I didn't think you were beating up on her CH. The impression I got from your comment is this; It's not smart to add the extra complication while she was separated but still legally married. I think most people will agree with you but I'm not one of them. I see benefits in having companionship when going through something like this so long as doesn't move into something serious.

In my case years back, it was healing to have some intimate connection when I was split from my ex and she was seeing the OM. At the very least, it reminded me that other women still found me desirable. This is a big deal for BS's because they (we) feel somehow lacking for a while.


----------



## Baseballmom6 (Aug 15, 2012)

Thank you all for you input. 

EleGirl, No, I am not feeling guilty. It's just that after reading TAM and a discussion with a co-worker who seems to be of the opinion that if I wasn't officially divorced I was cheating it got me to thinking about it. I disagree with that opinion completely and was wondering how other people saw it. I have been divorced for 2 years now (10 years later and after I found out about his 3rd affair). 

GusPolinski: You are remembering correctly. After we got back together I told my ExH about it, I just wouldn't tell him who it was with, since at the time I didn't feel like I was cheating. My ExH didn't press the issue (of me not telling him). 

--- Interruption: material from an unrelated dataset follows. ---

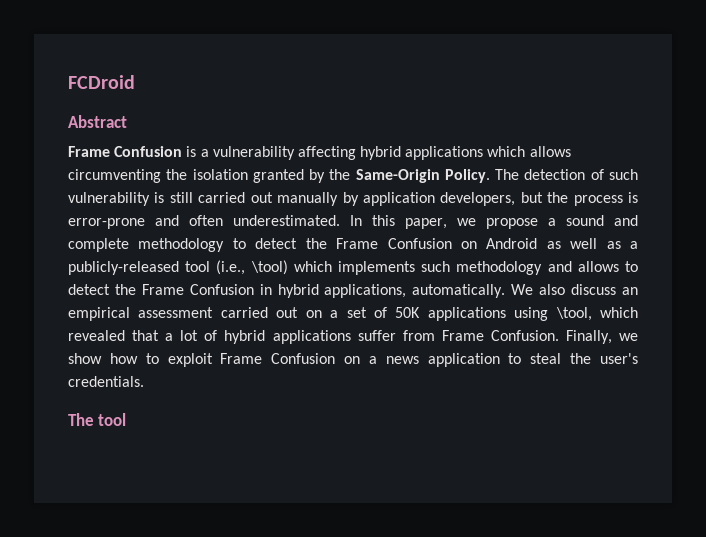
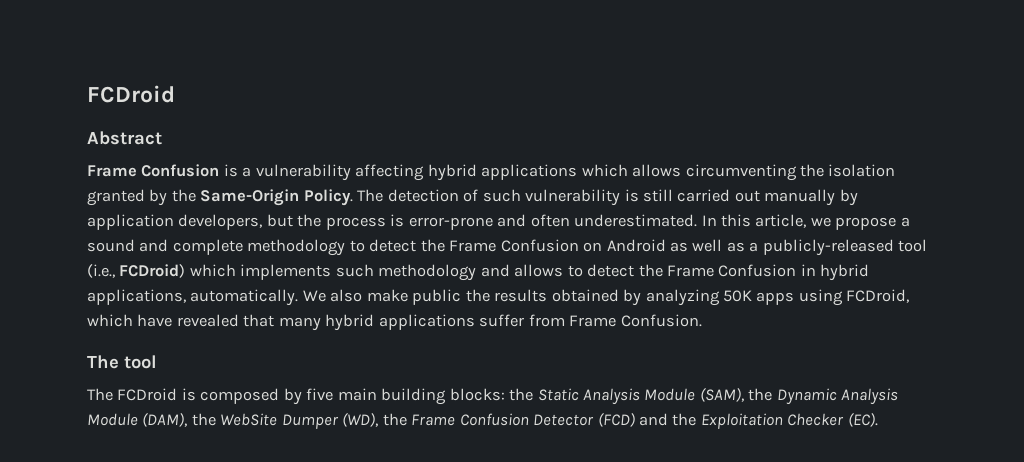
[405,218,447,229] paper, -> [755,214,807,228] article,
[250,260,288,275] \tool) -> [119,264,186,278] FCDroid)
[571,284,638,295] [68,307,639,321] [68,330,218,341] discuss an empirical assessment carried out on a set of 50K applications using \tool, which revealed that a lot of -> [366,289,910,306] [87,314,321,331] make public the results obtained by analyzing 50K apps using FCDroid, which have revealed that many
[565,330,638,344] [68,353,638,367] [68,376,144,387] [68,413,127,426] Finally, we show how to exploit Frame Confusion on a news application to steal the user's credentials. // The tool -> [87,355,157,369] [87,387,899,405] [87,412,878,429] // The tool // The FCDroid is composed by five main building blocks: the Static Analysis Module (SAM), the Dynamic Analysis Module (DAM), the WebSite Dumper (WD), the Frame Confusion Detector (FCD) and the Exploitation Checker (EC).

Thunarr, I agree it probably wasn't smartest thing to do at the time since it put another person's feelings in the mix, but, you are correct I was feeling very low and unloved and didn't know how to handle it I guess. 

I have learned so much at TAM and I will be better in my next relationship; which to be clear I am not seeking right now.


----------



## Zouz (May 28, 2014)

Baseballmom ,

in the eyes of religion , social contracts ,legal stuff , you cheated .

I ma not religious anymore,I don't beleieve that marriage is a successfull institution after 17 years of my marriage and more to go .

Legally it depends on location .

but the common sense say , it is not cheating .

I beleieve the moment any relation is broken , both partners are free ;if you need to regret about it it should be from the same angle as if you are single and had sex with this guy .

In my sexless dead marriage ; I am tempted to go to a street lady ; but won't do it for a simple reason : when i was single id didn't do it , but yes , when i find a decent partener , I will .


----------



## SevenYears (Jun 23, 2014)

No you weren't cheating. The relationship is over. He's already living with another woman.


----------



## HuggyBear (Aug 4, 2012)

Technically, lawfully, and conscientiously, you were still married... but that's besides the point. If it was with an old boyfriend, it would be fair to just assume you were sleeping with him throughout the marriage, no wonder it failed.

In all reality, this falls under the "If you have to ask..." maxim.


----------



## Thundarr (Jul 4, 2012)

Okay guys we need to separate the definitions because some of you are confusing the word 'cheat' with the concept of 'breach of contract'. Look it up on Webster or where ever you want to and think about the definitions.

1. OP's husband cheated (betrayed, tricked, etc) and was also in breach of contract.
2. OP did not cheat but was in breach of contract.

So no OP did not cheat even technically.


----------



## SimplyAmorous (Nov 25, 2009)

> *Thundarr said *: 2. OP did not cheat but was in *breach of contract.*


There was a male poster here who I really enjoyed his posts...he sounded so much like my Husband (he is gone now)...he had high moral standards and took marriage very seriously...he also cared about this "Breach of contract" aspect of it ...

For instance.. his WIFE was cheating on him for a while, when he learned this....he filed for divorce and rightly so... he felt VERY STRONGLY to not get involved with anyone -not even starting to date.... 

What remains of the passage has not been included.